-- AIM OF THE TASK --
The entries must be set down again word for word; no pictures belong in the copy.
----
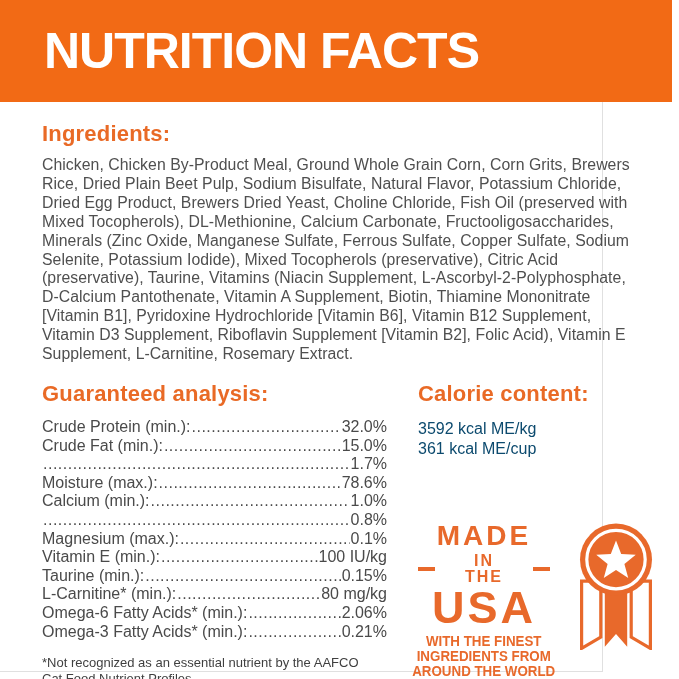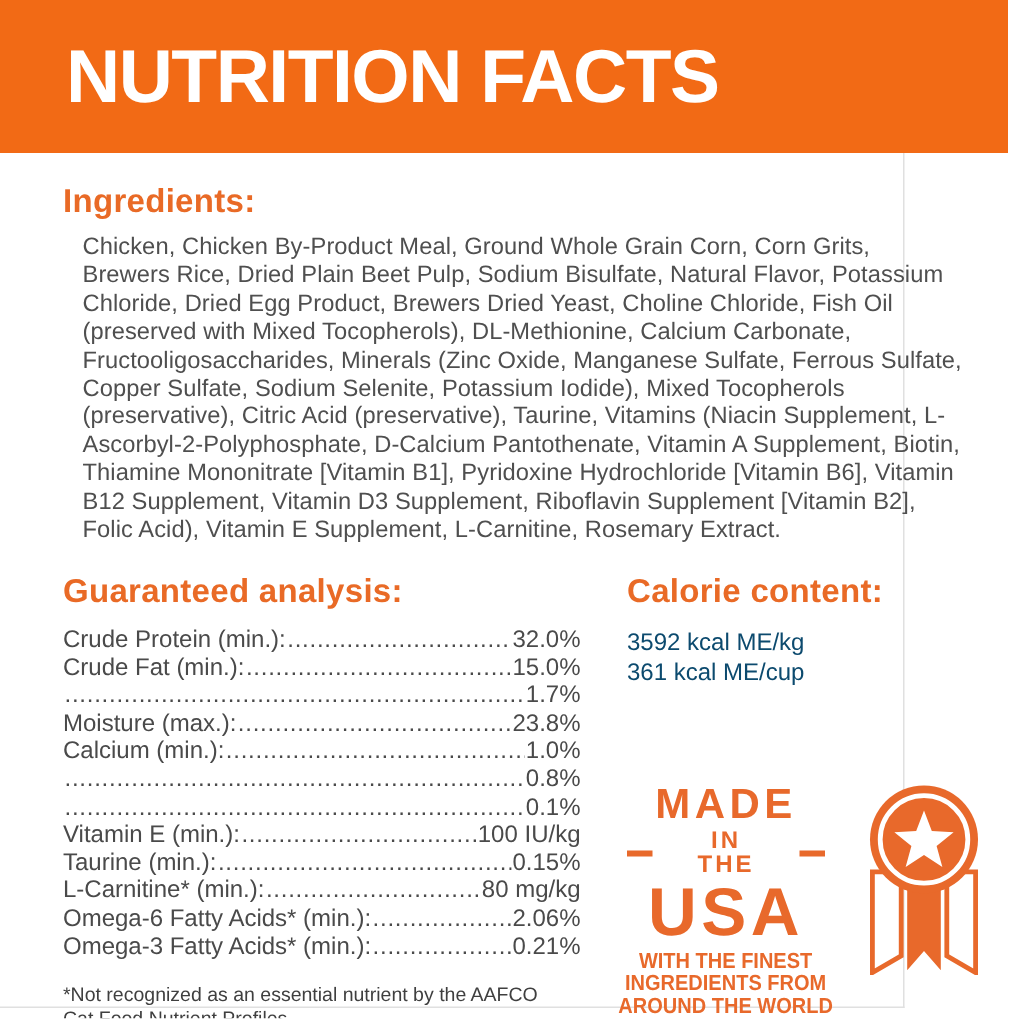--- a/index.html
+++ b/index.html
@@ -27,7 +27,7 @@
   }
   .ingredients h2 { margin-top:19px; }
   .ingredients p {
-    margin:9px 0 0 13px; color:#4F4F4F; font-size:15.8px; line-height:18.9px;
+    margin:9px 0 0 0; color:#4F4F4F; font-size:15.8px; line-height:18.9px;
     letter-spacing:0.05px;
   }
   

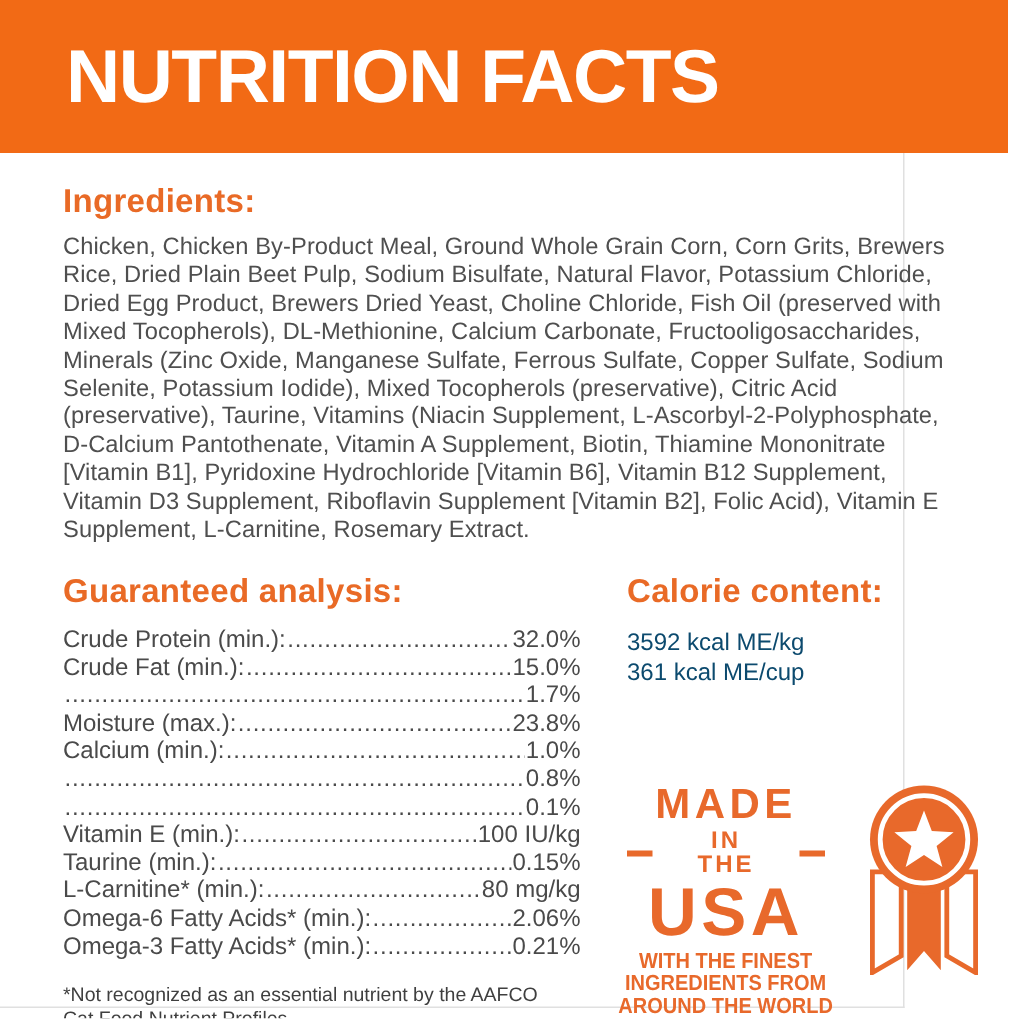--- a/index.html
+++ b/index.html
@@ -109,7 +109,7 @@
               <div class="ga-row">
                 <span class="ga-label">Moisture (max.):</span>
                 <span class="ga-dots"></span>
-                <span class="ga-value">23.8%</span>
+                <span class="ga-value">78.6%</span>
               </div>
               <div class="ga-row">
                 <span class="ga-label">Calcium (min.):</span>

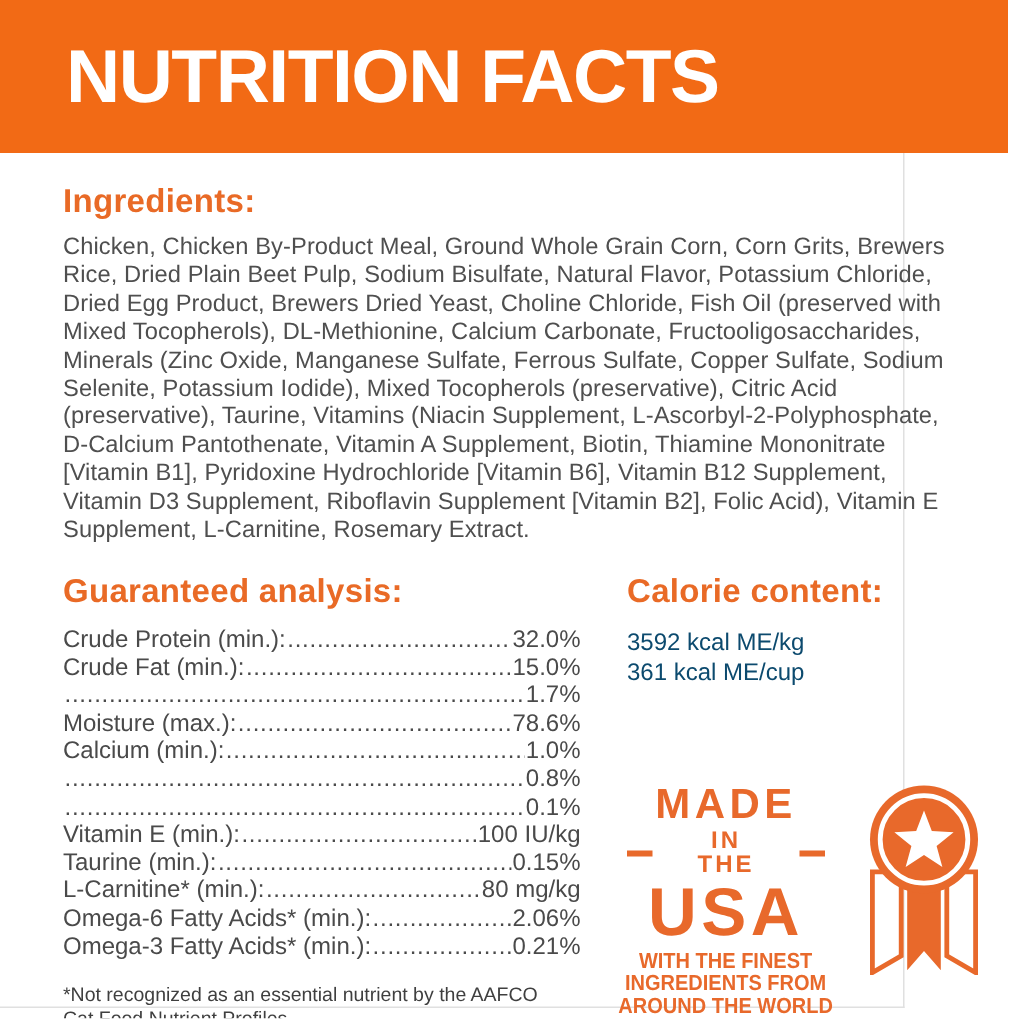--- a/index.html
+++ b/index.html
@@ -121,6 +121,7 @@
                 <span class="ga-value">0.8%</span>
               </div>
               <div class="ga-row">
+                <span class="ga-label">Magnesium (max.):</span>
                 <span class="ga-dots"></span>
                 <span class="ga-value">0.1%</span>
               </div>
----
-- EXERCISE ANSWER --
--- a/index.html
+++ b/index.html
@@ -27,7 +27,7 @@
   }
   .ingredients h2 { margin-top:19px; }
   .ingredients p {
-    margin:9px 0 0 13px; color:#4F4F4F; font-size:15.8px; line-height:18.9px;
+    margin:9px 0 0 0; color:#4F4F4F; font-size:15.8px; line-height:18.9px;
     letter-spacing:0.05px;
   }
   

--- a/index.html
+++ b/index.html
@@ -109,7 +109,7 @@
               <div class="ga-row">
                 <span class="ga-label">Moisture (max.):</span>
                 <span class="ga-dots"></span>
-                <span class="ga-value">23.8%</span>
+                <span class="ga-value">78.6%</span>
               </div>
               <div class="ga-row">
                 <span class="ga-label">Calcium (min.):</span>

--- a/index.html
+++ b/index.html
@@ -121,6 +121,7 @@
                 <span class="ga-value">0.8%</span>
               </div>
               <div class="ga-row">
+                <span class="ga-label">Magnesium (max.):</span>
                 <span class="ga-dots"></span>
                 <span class="ga-value">0.1%</span>
               </div>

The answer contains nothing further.